Carte des régions en état d'alerte et des sites nucléaires menacés. (© AFP null)
Missiles et munitions déplacés en catastrophe de leurs sites de stockage, zones à risque nucléaire sous haute vigilance, flous sur d’éventuelles retombées radioactives… Les incendies qui dévastent depuis deux semaines l’ouest du territoire russe ont au moins permis de (re)mettre en lumière un élément que beaucoup avaient oublié : l’opacité de la Russie. Après discussion avec de hauts responsables de la sécurité militaire et nucléaire en France, force est de constater que personne n’a la garantie à 100% que ces feux ne finiront pas en drame absolu. Pour l’heure, trois risques ont été identifiés avec des degrés d’inquiétude plus ou moins grands.
L’impact sur des sites ou des arsenaux nucléaires
«Dans le domaine nucléaire, les Russes ont quand même une très grande maîtrise de la technologie et de la sûreté, ils savent ce qu’est une mesure de prévention», affirme Michel Brière, directeur général adjoint de l’IRSN, l’Institut de radioprotection et de sûreté nucléaire. Vraiment ? L’accident de Tchernobyl en 1986 reste encore dans les mémoires… et surtout dans les sols. En France, toute installation nucléaire doit disposer de prescriptions précises en matière de prévention contre les risques naturels de type incendie (déboisement autour du site, équipe spécialisée sur place, etc.). «C’est très probablement le cas aussi en Russie», note Brière. Très probablement… Vendredi, 500 militaires abattaient frénétiquement la forêt autour du centre nucléaire de Sarov - à 500 kilomètres à l’est de Moscou, preuve que les mesures de prévention existantes ne sont pas optimales. «Sur ce centre-là, à la différence d’un réacteur de puissance, il n’y a pas d’énergie emmagasinée, c’est surtout un laboratoire, note Brière. Et la direction a annoncé que les matières radioactives avaient été évacuées.»
Une évacuation «très tardive», selon Jacky Bonnemains, président de l’association environnementale Robin des bois. «Cela suscite des inquiétudes sur les conditions d’évacuation et de stockage.» Et si les incendies atteignaient un site emmagasinant de l’énergie nucléaire ? «Il pourrait y avoir des pertes de confinement de certains locaux et une contamination localisée», note le responsable de l’IRSN, en se disant toutefois peu inquiet. «On surveille, on s’informe.» Avec quels moyens ? «Nos correspondants sur place, des scientifiques, mais personne qui soit dans la gestion directe de la crise.»
Quant aux armes elles-mêmes, «les Russes sont souvent inconscients, mais pas au point d’entreposer des missiles nucléaires ou classiques sous des hangars de tôle ondulée,affirme un expert militaire.
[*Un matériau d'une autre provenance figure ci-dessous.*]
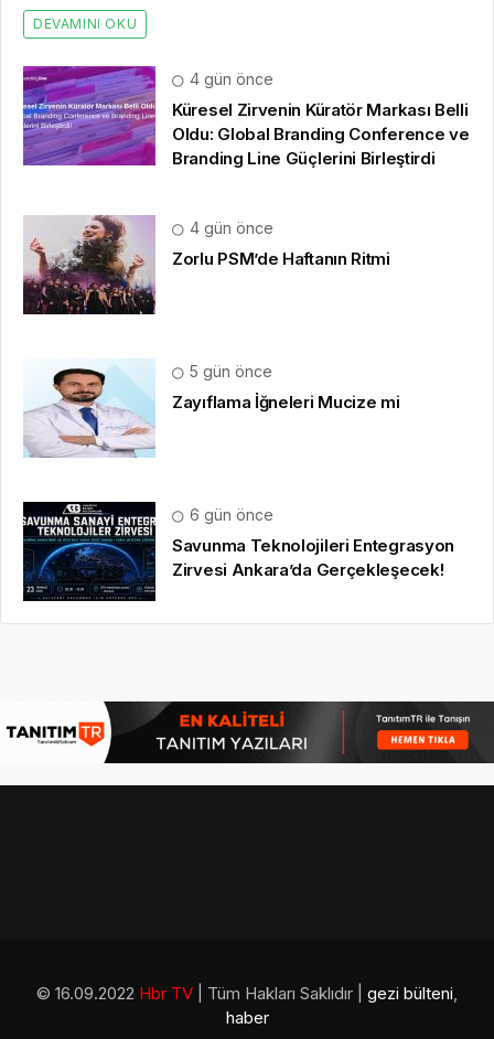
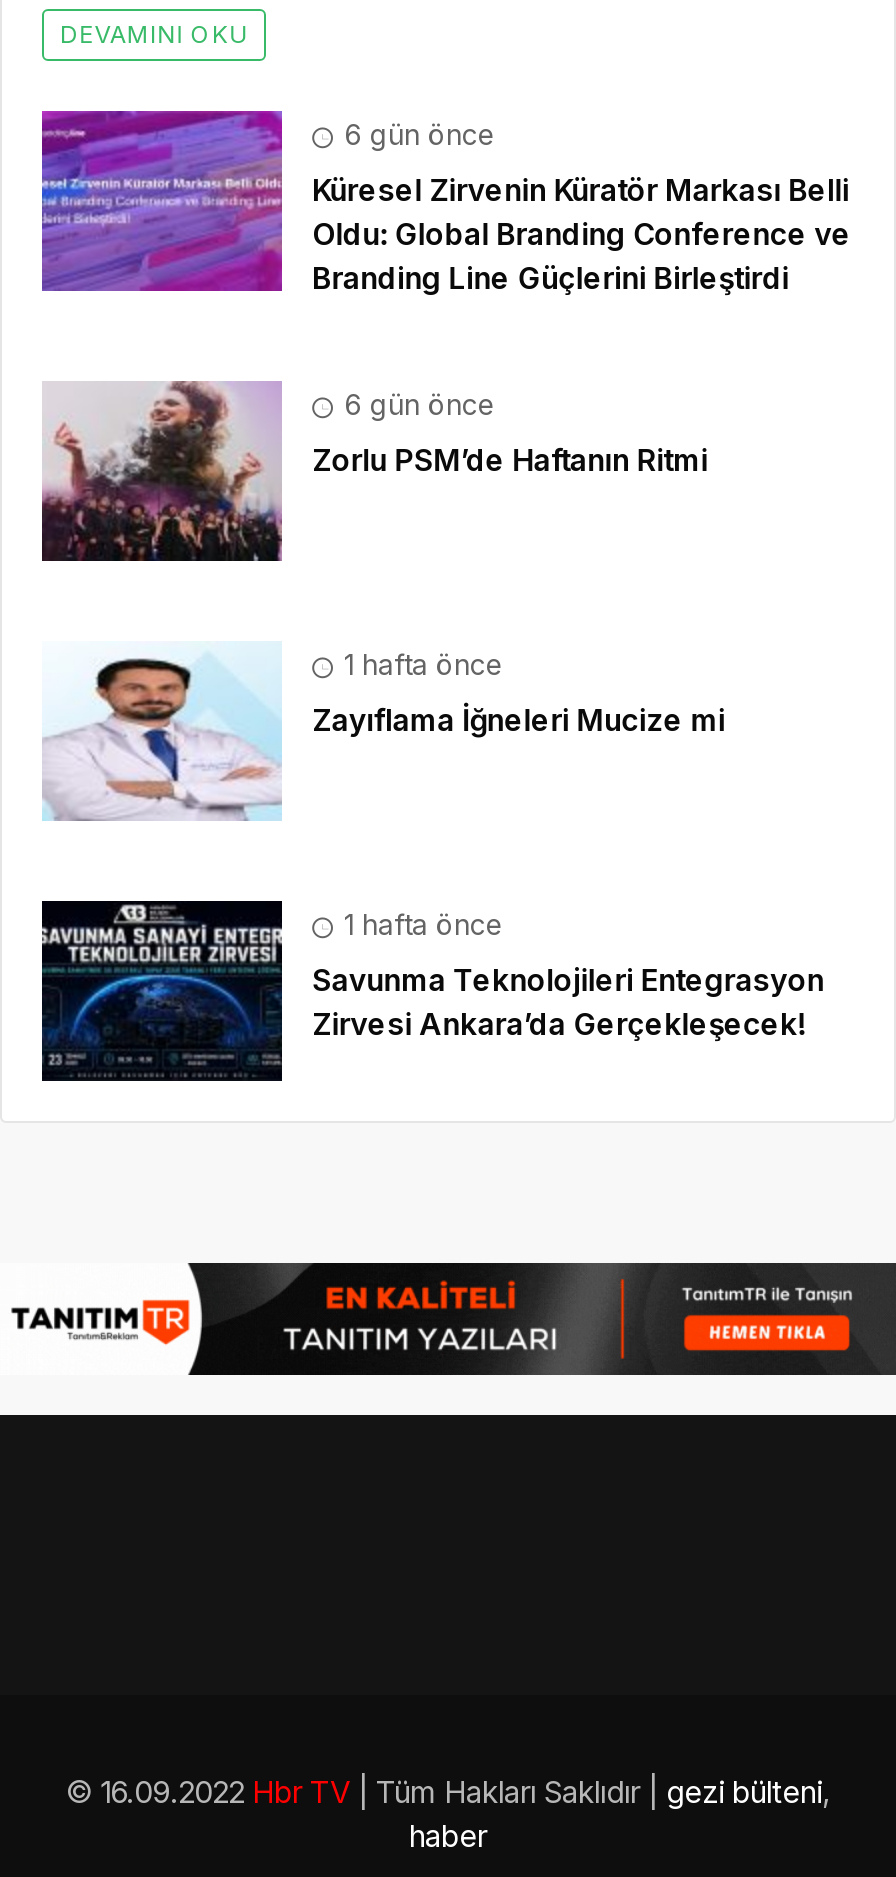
[185,70,273,89] 4 gün önce -> [336,118,496,152] 6 gün önce
[185,219,273,238] 4 gün önce -> [336,388,496,422] 6 gün önce
[185,362,272,381] 5 gün önce -> [336,648,504,682] 1 hafta önce
[185,506,273,524] 6 gün önce -> [336,908,504,942] 1 hafta önce

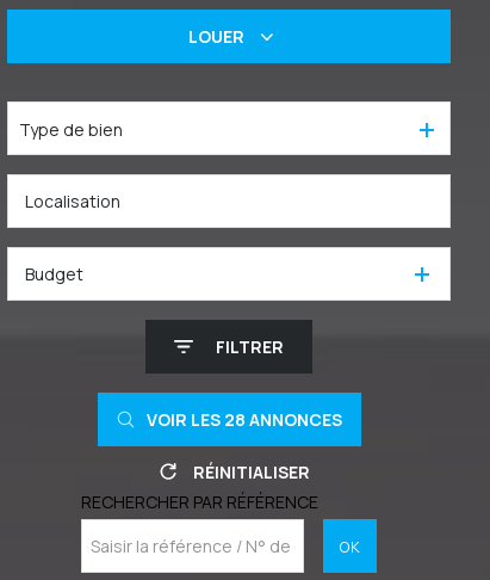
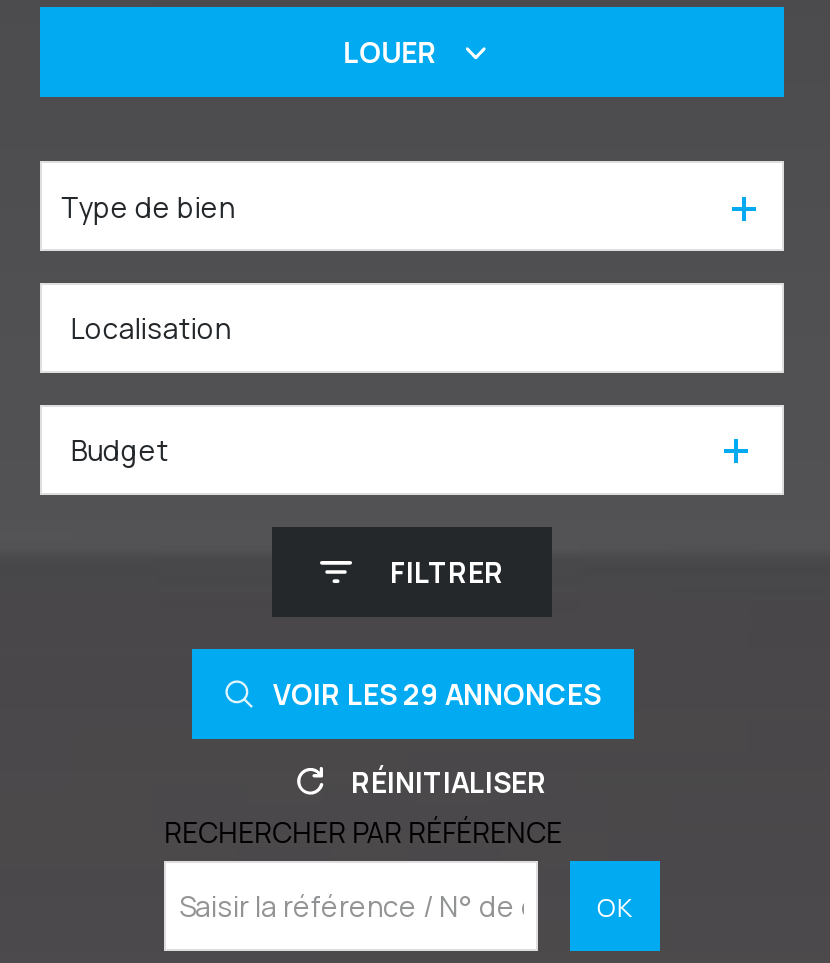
[146,408,342,431] VOIR LES 28 ANNONCES -> [273,675,601,713] VOIR LES 29 ANNONCES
Normalement, ceux-ci sont enterrés dans des silos bétonnés». Par ailleurs, la tête du missile est traditionnellement entreposée loin du dispositif d’initialisation de l’arme, ce qui limite les risques d’explosion. Au ministère de la Défense, à Paris, on se dit «attentif, mais pas stressé».
Les retombées radioactives
«Le souci, c’est la source diffuse de radioactivité en provenance des forêts et des tourbières impactées par les retombées radioactives de Tchernobyl, souligne Jacky Bonnemains. Ce sont des dépôts accumulés sur le sol, le couvert végétal, dans les couches superficielles. Avec les incendies, ils sont remis en mouvement et transportés en altitude par les cendres et les suies.» Il y a là du césium 137 et du strontium 90. Leur radioactivité décroît avec le temps, mais leur accumulation peut s’avérer «non négligeable, si elle retombe sur des cultures, par exemple», dit Robin des bois, qui demande une surveillance européenne. A l’IRSN, on se veut rassurant. «En 2002 déjà, on a vécu de gros feux dans cette zone. Nos dix stations françaises nous ont permis de mesurer une très faible contamination de l’air au-dessus de la France. Les niveaux de concentration en particules de césium sont si bas qu’ils ne peuvent engendrer une inquiétude sanitaire, même pour les intervenants sur les lieux de l’incendie», note Philippe Renaud, chef d’un labo d’expertise à l’IRSN, qui se félicite de disposer d’outils ultrafins (et très coûteux) qui prouvent là leur utilité.
La Chimie et les particules…
«Ce n’est pas tant le nucléaire qui m’inquiète que le chimique, note notre expert militaire. Ont-ils des dépôts secrets d’armes chimiques dans la zone ? Les Russes ont tellement de vieux stocks de merdes disséminés partout…» Sans compter les particules fines ou les émanations de dioxine ou de mercure que ces feux peuvent propager sur des centaines de kilomètres.